I may get a baby one from my petco. Then when it gets to big i will get credit at my lfs. They are really cool.
_Posted via Mobile Device_


----------



## SeaKnight (May 24, 2013)

This is what I have learned thus far from reading up on and watching mine:

They do best when there are at least 2-3 of them raised together and will eventually need upwards of 100 gallons or more (much like Oscars) and are predatory fish (meaning they will take down anything and everything they can fit into their mouths; and maybe even some they can't) In other words, No pellet food for them, only live or frozen.... Also,* IF* (based on my personal experiences, the only thing they will be kept with are their own kind.) you are going keep other fish with them make sure that those fish are introduced to the tank first (and are bigger than they are) as anything introduced after them are often seen as food....


----------



## SeaKnight (May 24, 2013)

Sorry, my Computer is acting up and I'm not very fast at typing to begin with.... they are for the most part bottom dwellers (they do breathe oxygen much like Bettas) so having a wider vs taller tank is a plus... and can go several hours (although not recommended) out of water... Can't think of anything else off the top of my head... (Running on 2 hours of sleep is a big No no...)


----------



## Olympia (Aug 25, 2011)

All fish can be trained onto pelleted foods... There are lots of foods designed for large predators. Feeding a lot of big fish can get expensive. @[email protected]

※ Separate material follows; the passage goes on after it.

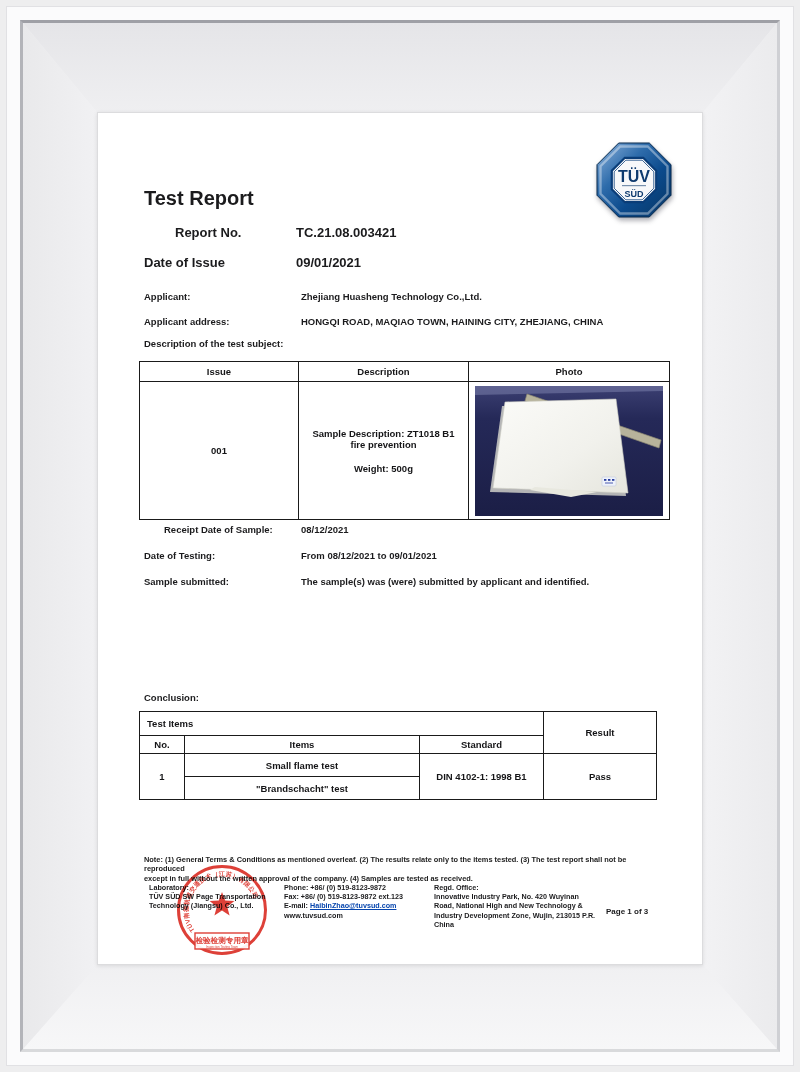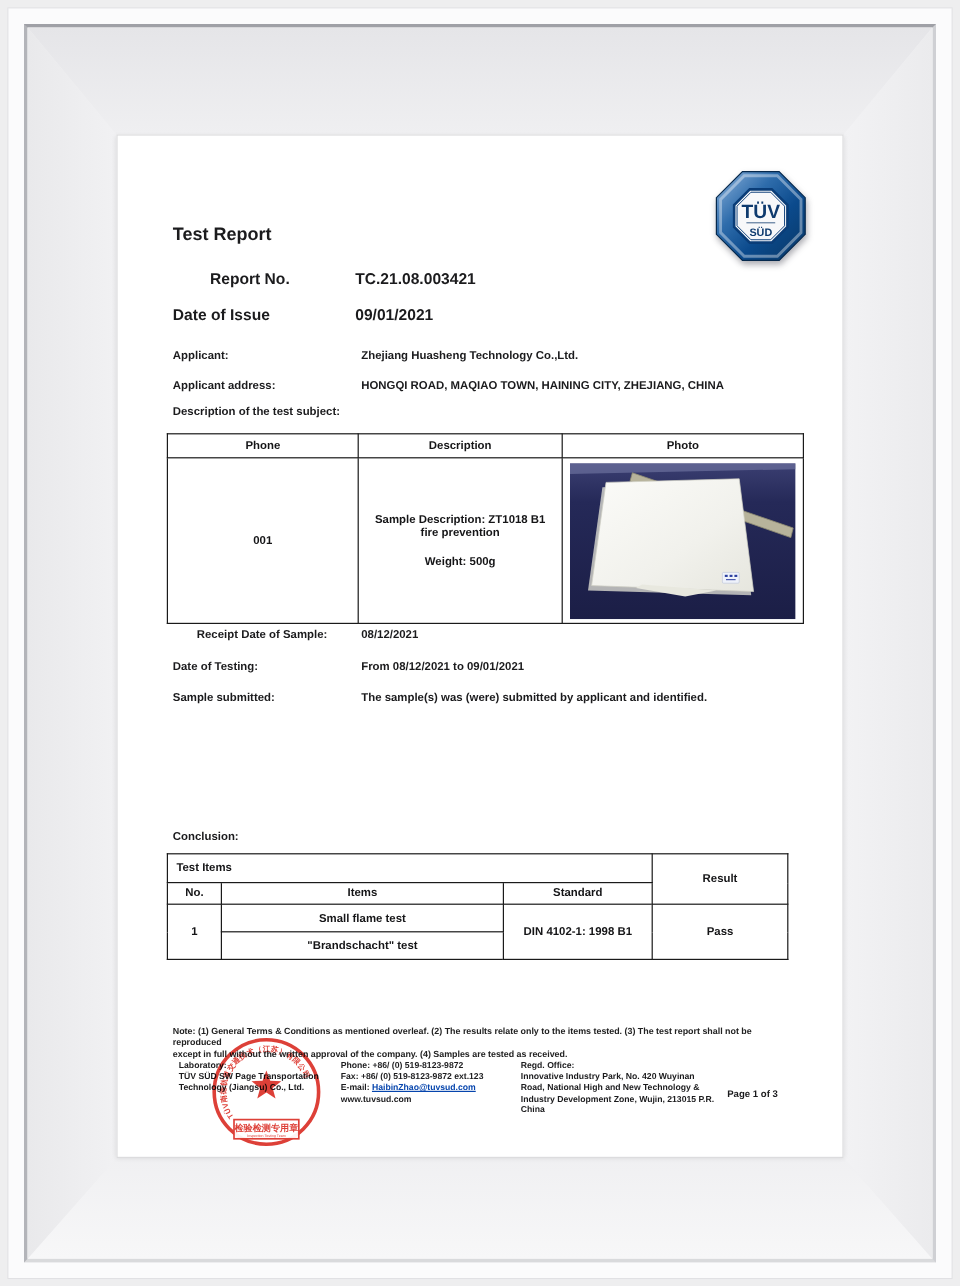"Test Report" .fs15 { font-size: 15px -> 20px }
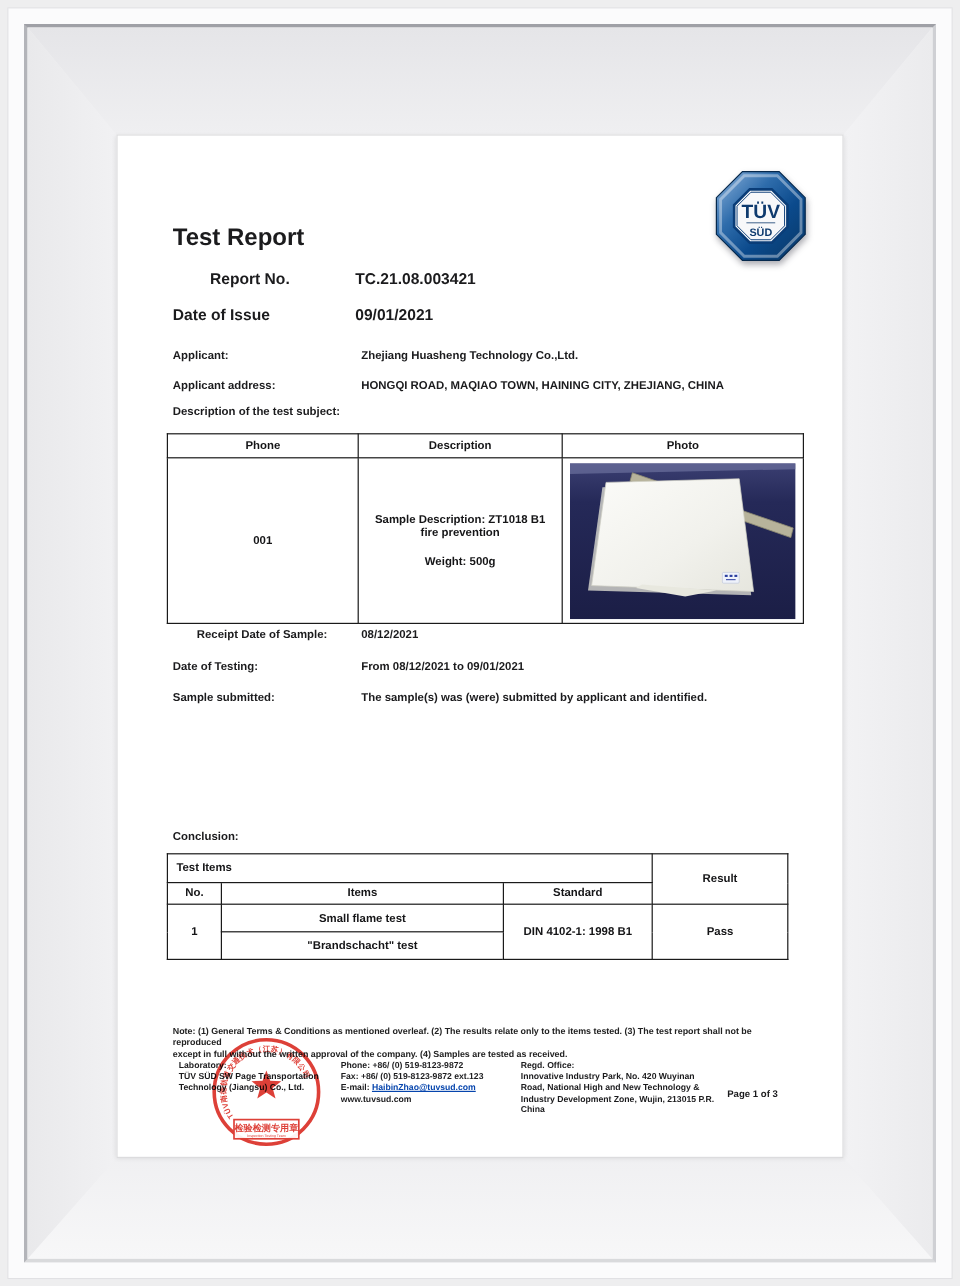"Phone" td { text: Phone -> Issue }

Here's a huge journal from an old TFK member who had 4 bichir, 3 senegals (the ones in pet shops generally) and an ornate. Lots of videos.  Some of the things in those tanks of course are not recommended. One of the bichir did consume a ropefish once.
http://www.tropicalfishkeeping.com/freshwater-journals/150-gallon-bichir-tank-upgrade-75-a-106630/


----------



## SeaKnight (May 24, 2013)

Olympia said:


> All fish can be trained onto pelleted foods... There are lots of foods designed for large predators. Feeding a lot of big fish can get expensive. @[email protected]
> 
> Here's a huge journal from an old TFK member who had 4 bichir, 3 senegals (the ones in pet shops generally) and an ornate. Lots of videos.  Some of the things in those tanks of course are not recommended. One of the bichir did consume a ropefish once.
> http://www.tropicalfishkeeping.com/freshwater-journals/150-gallon-bichir-tank-upgrade-75-a-106630/


 
Oh I'm sure they can, I was only speaking from my own experiences etc., thus far (still very new to them)....


----------



## Olympia (Aug 25, 2011)

Oh, I wasn't directing that at you, just making a general statement.  
If you aren't feeding pellets, it might be a good idea to look up some vita-chem to add to the foods before feeding though.  I was just reading about that last night and that's what I hope to do with my predator fish!


----------



## SeaKnight (May 24, 2013)

Olympia said:


> Oh, I wasn't directing that at you, just making a general statement.
> If you aren't feeding pellets, it might be a good idea to look up some vita-chem to add to the foods before feeding though.  I was just reading about that last night and that's what I hope to do with my predator fish!


 
Thanks, already do ;-)


----------



## InStitches (May 26, 2014)

That's definitely something to budget for with large fish - food! I wouldn't mind feeding frozen but pellets sure are convenient.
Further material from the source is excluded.